Собрав всё необходимое, мы втроём садимся в грузовик Уокера и едем на ранчо Гибсонов. Сегодня годовщина нашей свадьбы, и Элейн с Рэнди предложили забрать Кайденс на ночь — что уже стало привычным. Наша малышка обожает своих бабушку и дедушку, а мы с Уокером научились использовать это время наедине… Хотя сегодня мне нужно будет сказать ему кое-что важное.
Сознание, что у моей дочери есть такие бабушка и дедушка, помогает смириться с тем, что она никогда не узнает моих родителей. И честно говоря, вряд ли мы что-то теряем.
— Где моя булочка? — восклицает мама Гиб, едва мы входим в дом. Кайденс мчится к ней, и та ловит внучку в объятия. — Вот ты где!
— Бабушка! Папа мне хвостики сделал!
— Правда? И, судя по всему, очень даже хорошо получилось.

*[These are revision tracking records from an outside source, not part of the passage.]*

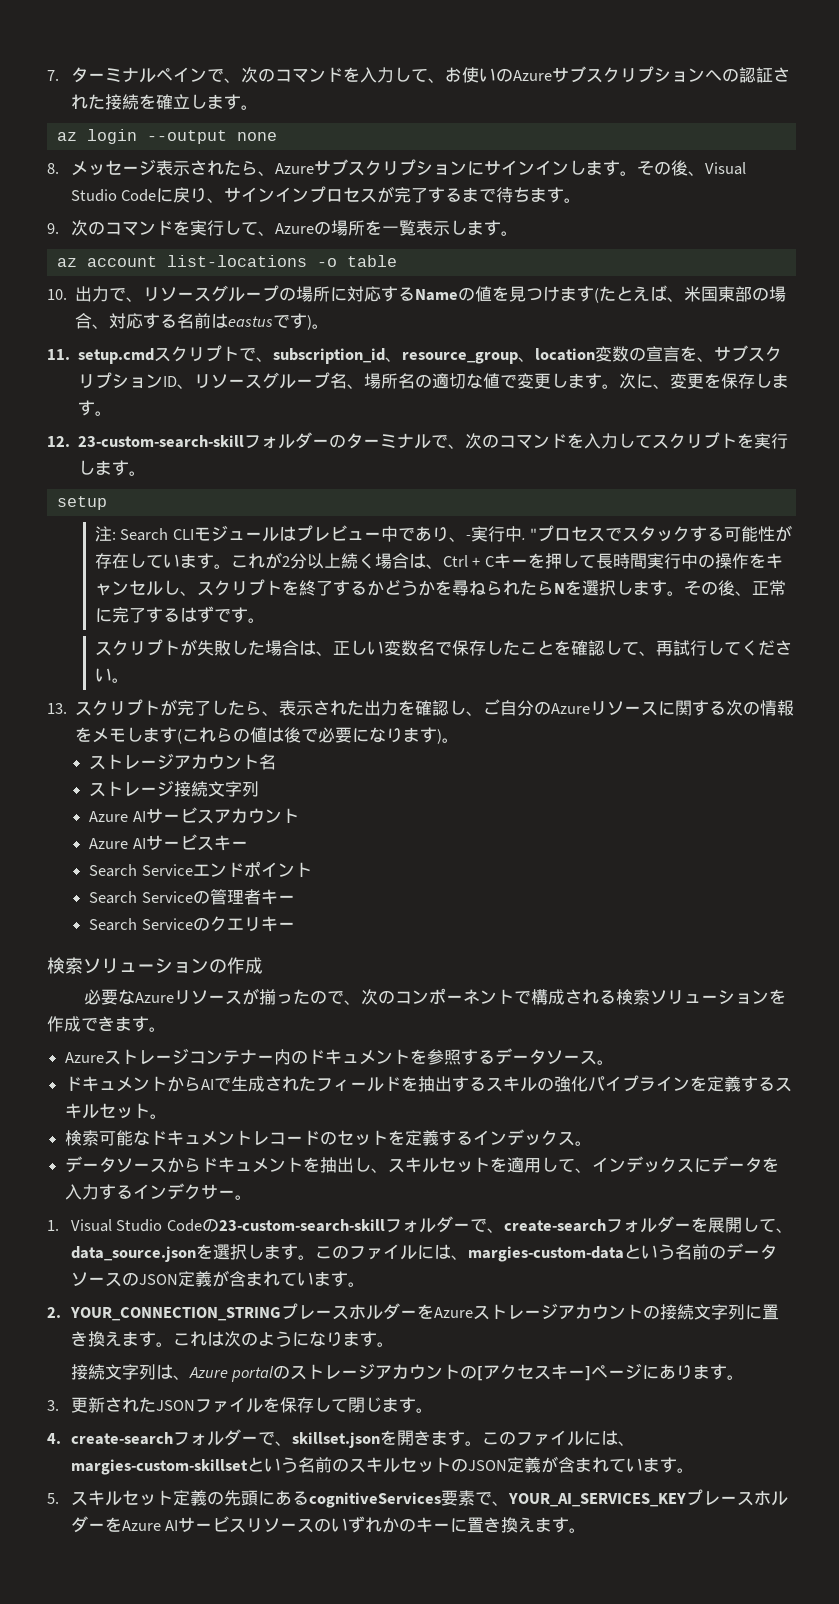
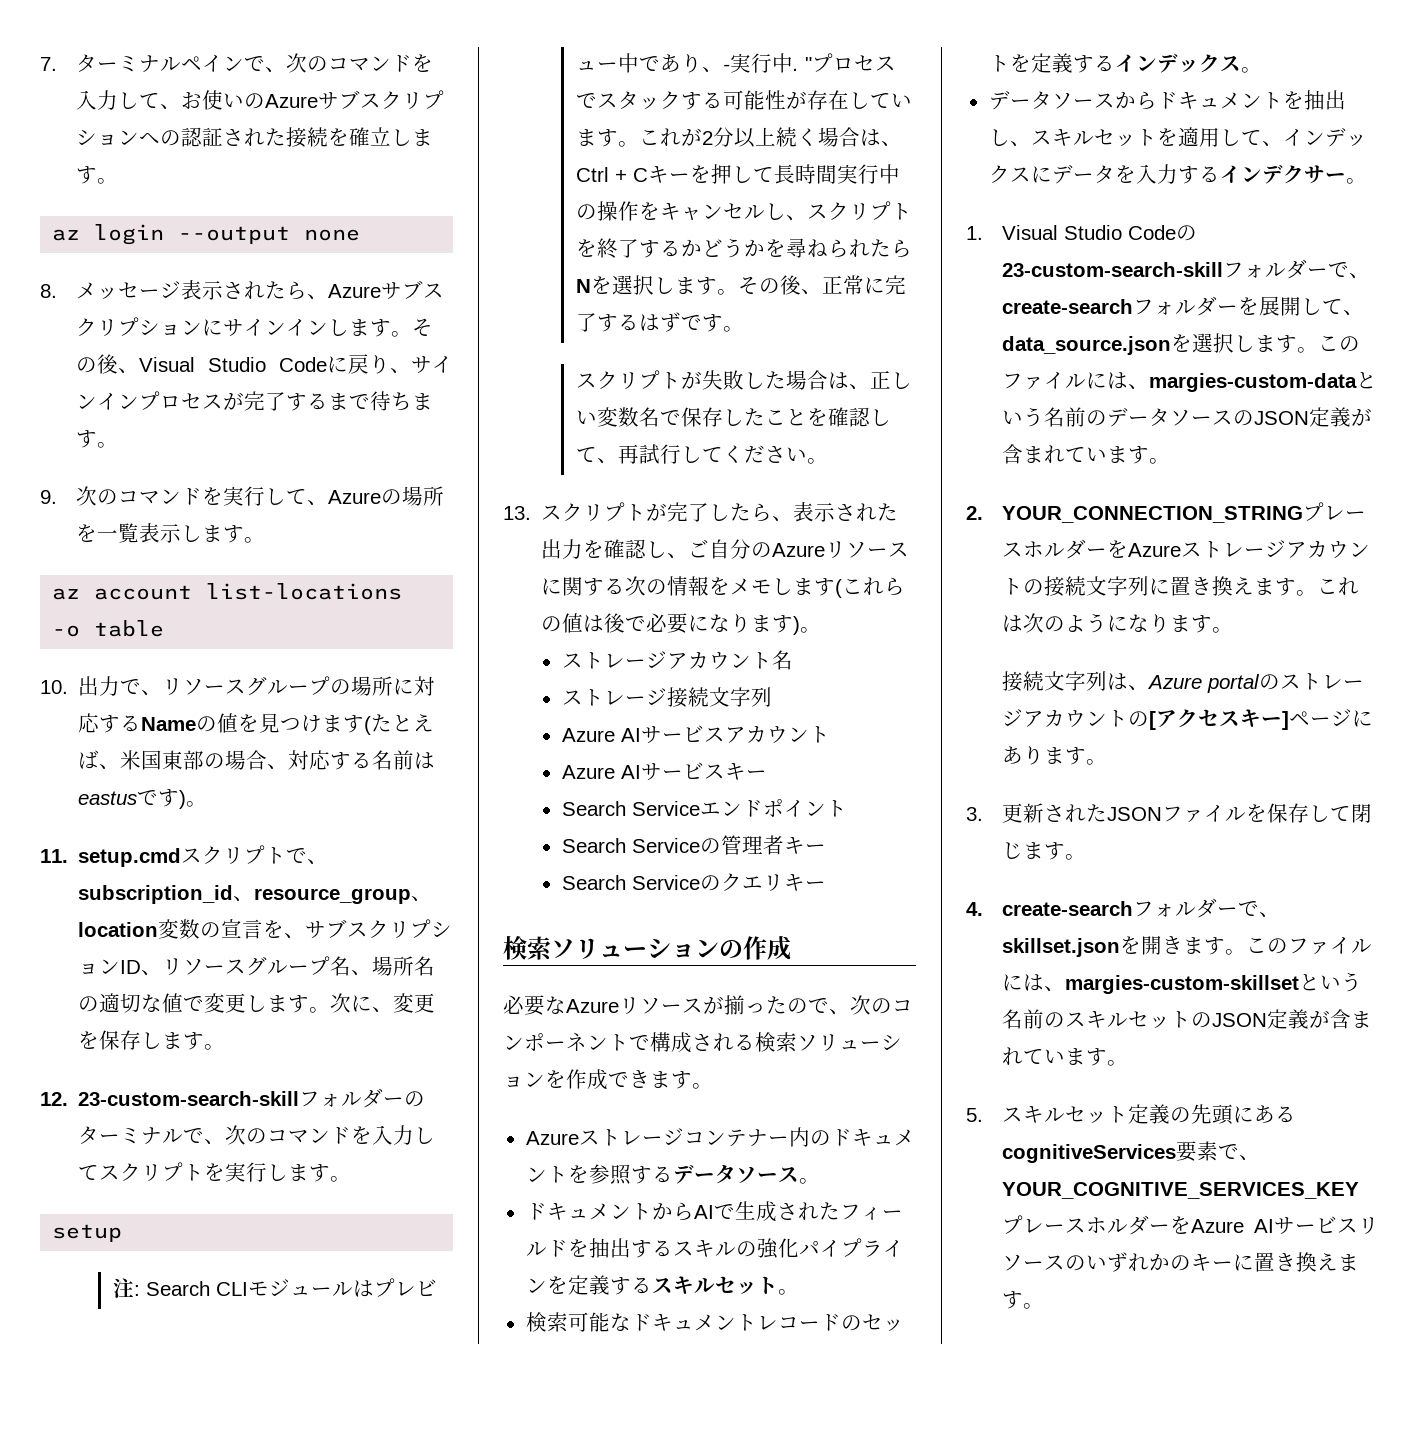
- 5.スキルセット定義の先頭にあるcognitiveServices要素で、YOUR_AI_SERVICES_KEYプレースホルダーをAzure AIサービスリソースのいずれかのキーに置き換えます。
+ 5.スキルセット定義の先頭にあるcognitiveServices要素で、YOUR_COGNITIVE_SERVICES_KEYプレースホルダーをAzure AIサービスリソースのいずれかのキーに置き換えます。

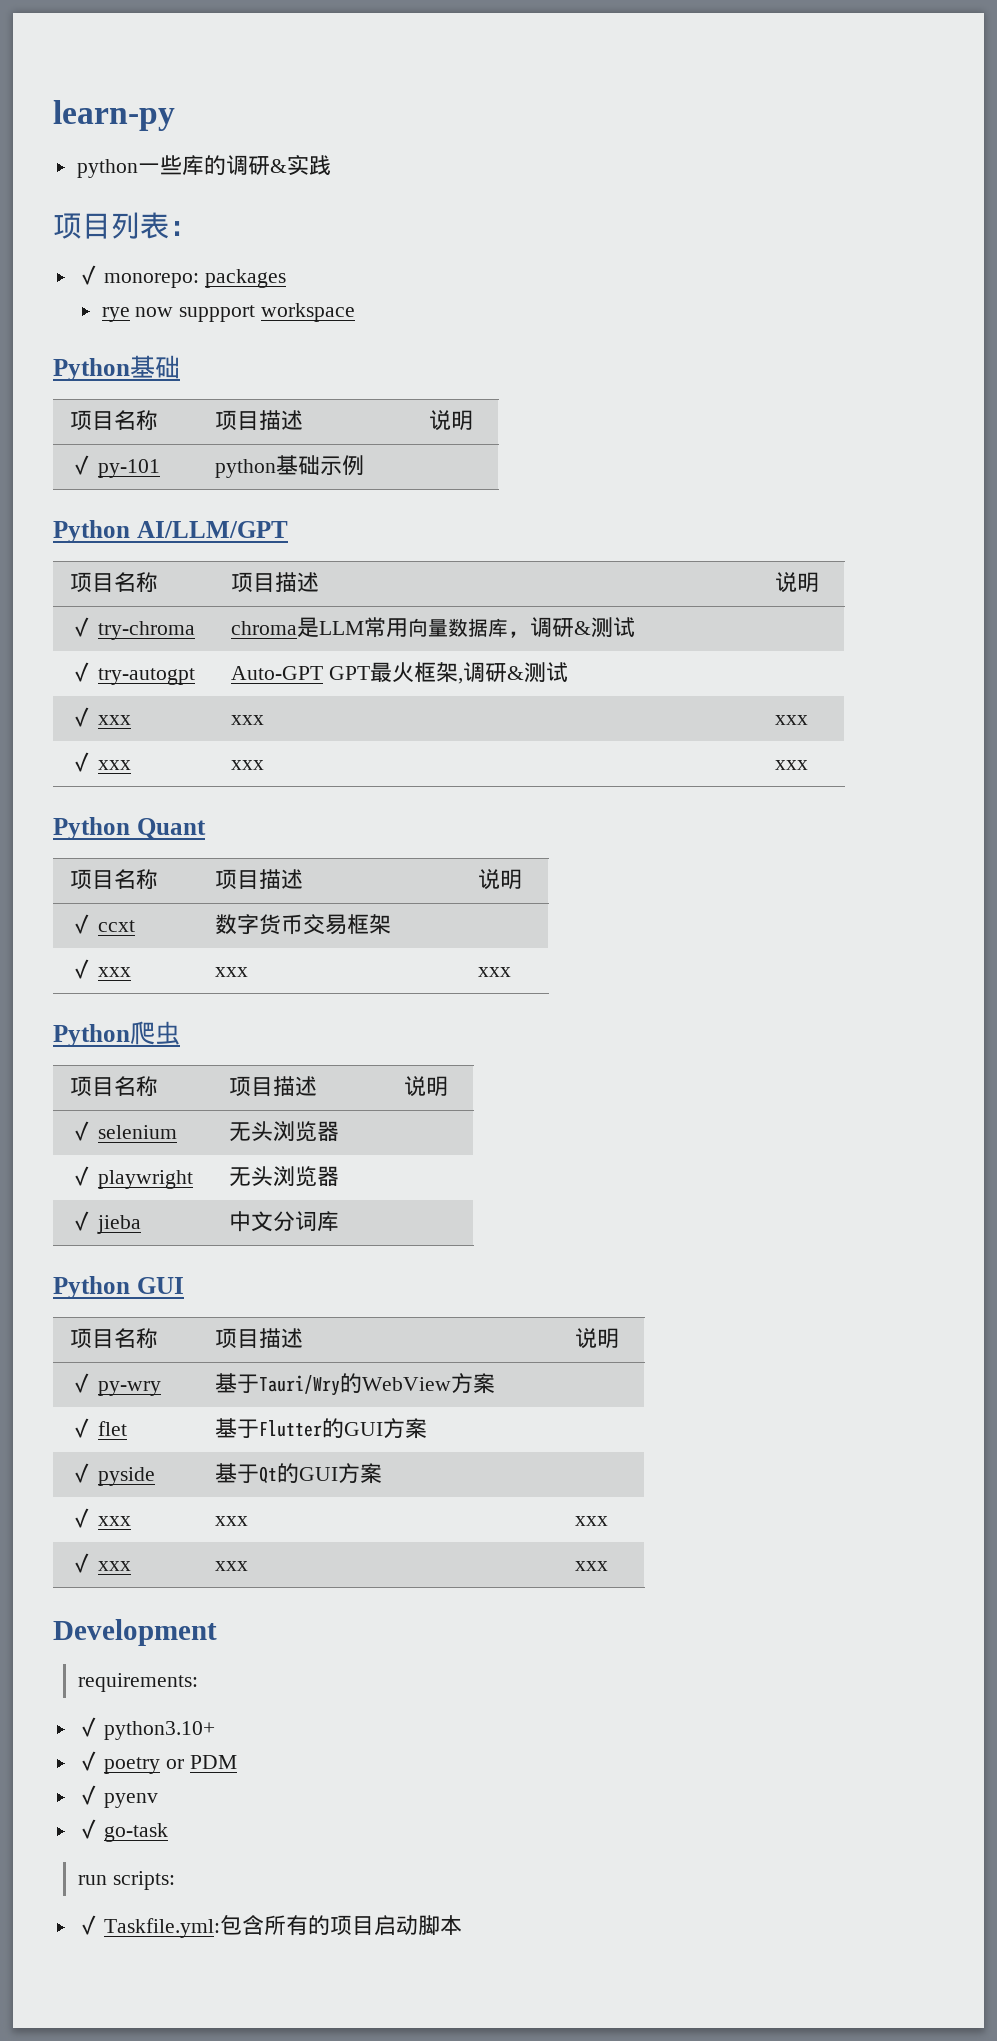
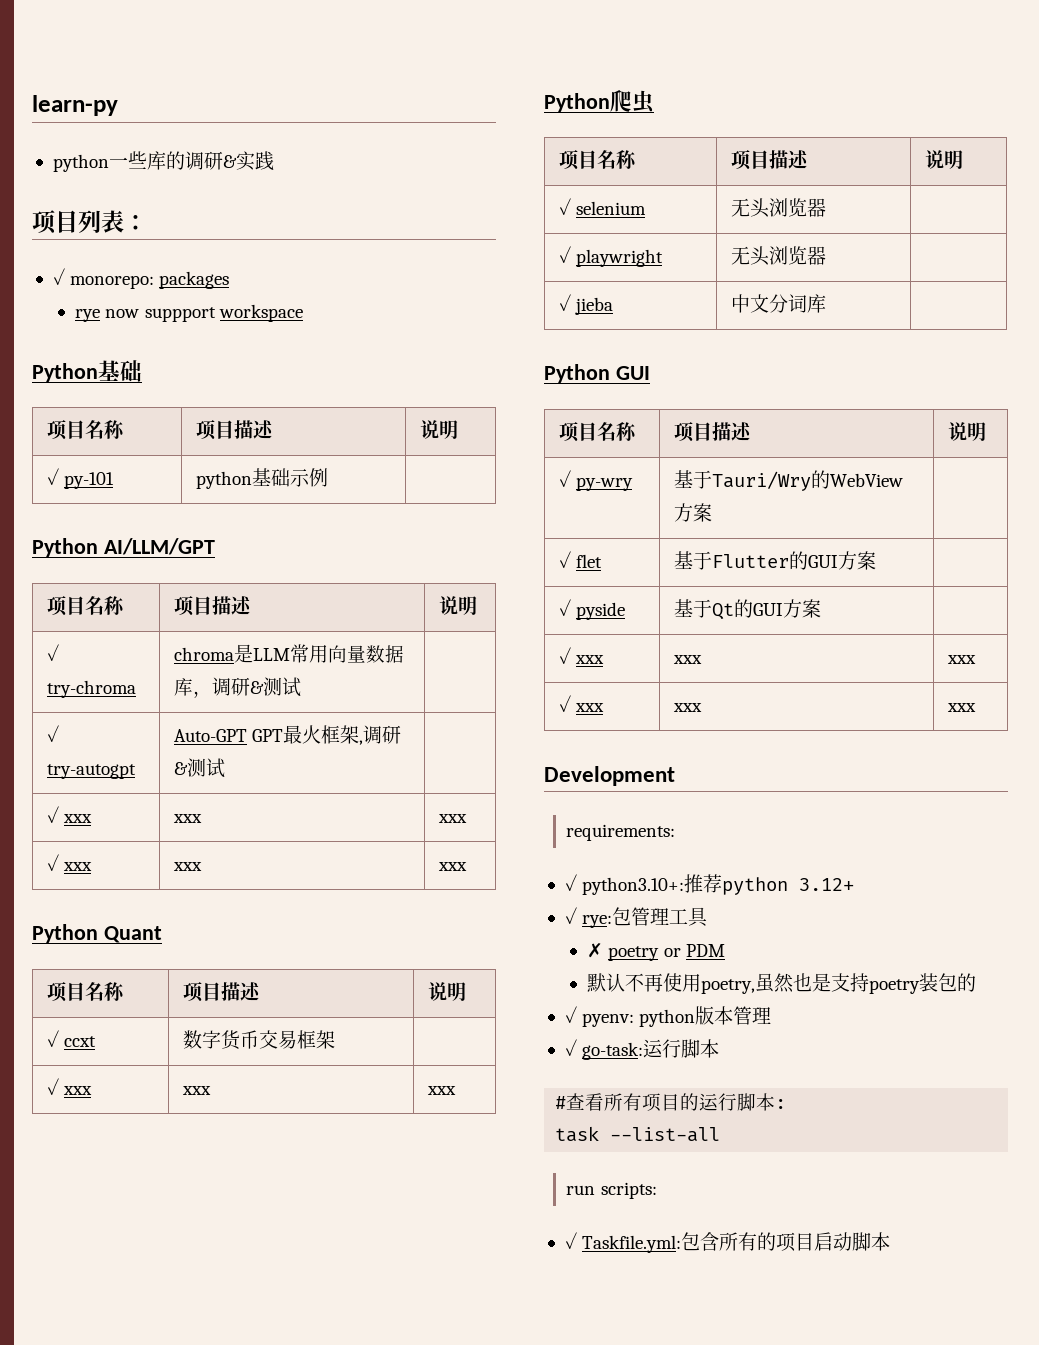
- ✓ python3.10+
- ✓ poetry or PDM
- ✓ pyenv
- ✓ go-task
+ ✓ python3.10+:推荐python 3.12+
+ ✓ rye:包管理工具
+ ✗ poetry or PDM
+ 默认不再使用poetry,虽然也是支持poetry装包的
+ ✓ pyenv: python版本管理
+ ✓ go-task:运行脚本
+ #查看所有项目的运行脚本:
+ task --list-all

Кайденс кивает: — Ага! Он учится!
Мы с Уокером смеёмся, пока Элейн уносит малышку на кухню. — А сегодня мы с тобой печенье печь будем. Хочешь?
— Я люблю печенье!
— Я тоже. А теперь скажи маме с папой «пока».
Кайденс машет нам рукой: — Пока, мама! Пока, папа!
Уокер подбегает, целует её в щёку: — Пока, совёнок. Будь паинькой.
— Я — хорошая девочка!
— Знаю, малышка. — Он трётся носом о её носик и издаёт «у-у-у», как сова. Кайденс отвечает тем же. Каждый раз при виде этой сцены у меня наворачиваются слёзы — а сегодня особенно, благодаря моим гормонам.
Боже, не могу поверить, что снова беременна.
Но в этот раз всё по-другому.
После того, как я целую дочку в щёку, Уокер выводит меня к машине, помогает сесть и везёт нас в ресторан, который мы выбрали заранее. Но теперь стейк меня совсем не привлекает.
— Знаю, что мы договорились пойти в Longshore Steak House, но мне вдруг захотелось мексиканской еды.
Уокер бросает на меня взгляд. — Серьёзно? Ты уверена?
— Да. Что-то стейк больше не лезет.
Он смотрит подозрительно. — Ты же всегда хочешь стейк.
— Обычно — да. Но, видимо, малышу он не нравится. — От его резкого манёвра я хватаюсь за дверную ручку. — Чёрт, Уокер!
— Какого чёрта, Эвелин?! — Он резко поворачивает в сторону парковки, паркуется и оборачивается ко мне с широко раскрытыми глазами: — Вот так ты решила сказать мне, что беременна?!
Я улыбаюсь через весь салон. — Считай это расплатой за то, как ты предложил мне пожениться.
Он смеётся, берёт меня за руку. — Ты шутишь?
— Нет, Уокер. Я серьёзно. — Я склоняюсь ближе, вглядываясь в золотистые искорки в его карих глазах. — Ты снова станешь папой.
Он молчит, но то, что он говорит после, заставляет меня влюбиться в него ещё раз: — Я уже папа.
Поглаживая его лицо, я шепчу. — Знаю. Но теперь...
— Нет, Эвелин. Кайденс — моя. Просто теперь я буду отцом с самого начала. — Он прижимает лоб к моему. — Быстро всё как-то вышло, да?
— Ага. Похоже, твоим сперматозоидам понравилось наблюдать, как я снова толстею.
— Эвелин, ты самая сексуальная женщина в мире при любом весе. Поэтому я и не могу остановиться, детка. Вот ты и снова беременна.